OGameLoop-30-09-2019

Properties:

numBenchmarkSolarYear - Protected number, interval in milliseconds between drawing each frame. (one solar year)
numCyclesPerSecond - private number,  derived value, effectively frames per second. Used to calculate realtime. 
rayMecury - public array, highest priority appointment slot for interrupts.  11:1 solar year
rayVenus - public array, medium priority appointment slot for interrupts. 7:1 solar year
rayEarth -  public array, lowest priority appointment slot for interrupts. 4:1 solar year
rayMars - public array, list of all the objects to render in the next frame.

Methods:

funBenchmark() - determines a stable interval in milliseconds for the users computer to run the game loop
funStartLoop() - initiates the game loop
funStopLoop() - ends the game loop
funTurnCircle() - set game loop intensity in milliseconds manually
funRedrawTheWorld - Renders one full frame by calling funRender() method of all the objects in rayMars
DanielBullimore commented 4 years ago

dividing the length of solar year by number of planets would cause eclipses. Not certain but Fibonacci might help ?

DanielBullimore commented 4 years ago

a 3,4,7,11 based fib sequence would not have any eclipses in a 4 planet system but maybe taking the solar system description too literal

DanielBullimore commented 4 years ago

However if we benchmark two machines A and B. A scored 1000ms loop, B scored 400ms but both machines also scored a 5 planet system. Then we divide both scores by 5 to get a planetary cycle: (Machine A) 1000/5=200ms Cycle (Machine B) 400/5=80ms Cycle; Thus our developers can book an interrupt in "Cycles" on both machines confident that it will be executed in a timely and graceful fashion.
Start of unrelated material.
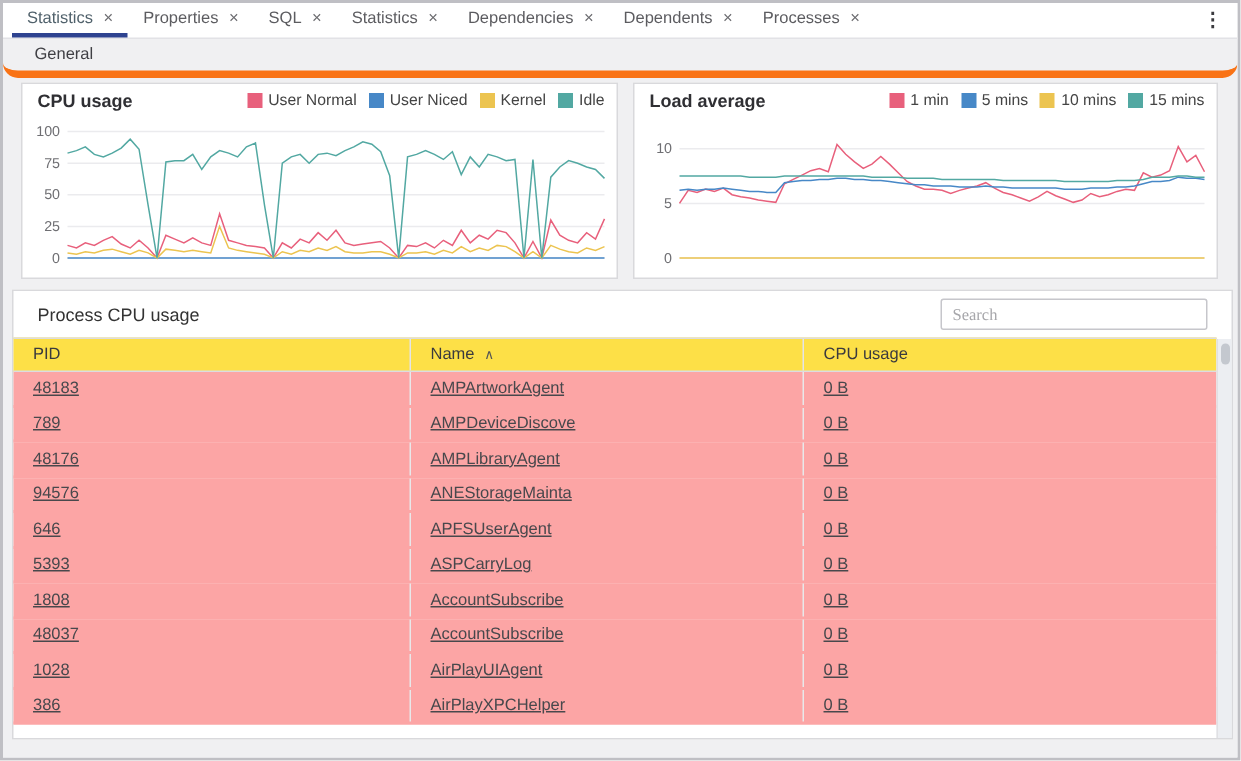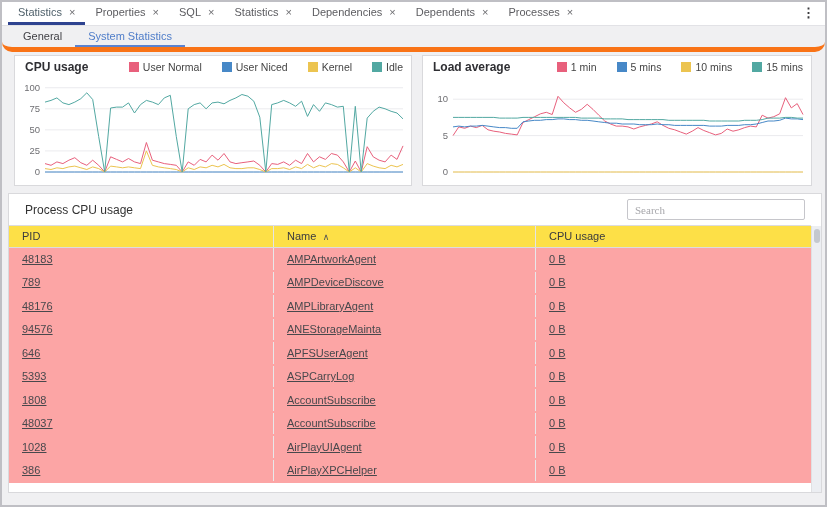"System Statistics" div.stab { html: <div> <span>System Statistics</span> </div> -> none }
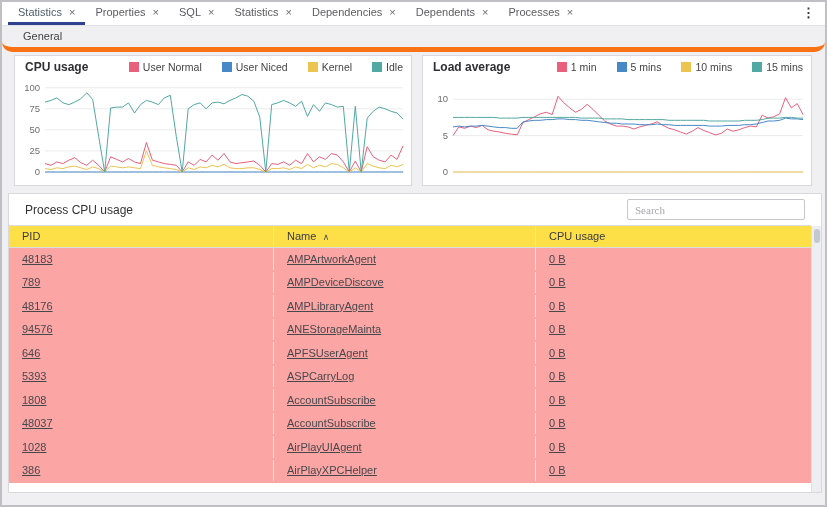"User Normal" .legend { gap: 20px -> 8px }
After close consideration, I am thinking every system should have the same number of planets. Dynamic solar systems would make programming needlessly complex for developers who implement the OoMutiny framework. And the bench marked loop timings will still provide tailored performance to individual machines.
Also modeling fib sequences for the different planetary denominations is a total time burner. 3,4,7,11 works lets run it.

DanielBullimore commented 4 years ago

My Current version of OGameLoop UML OGameLoop-25-09-2019

DanielBullimore commented 4 years ago

Sanity check passed

DanielBullimore commented 4 years ago

I've had to implement the four planet arrays with in a multi-dimensional called threads. I've done that so I can iterate through it without using the name of a planet etc... This way I can put all 4 threads through one loop as. Better than writing 4 of every logic statement.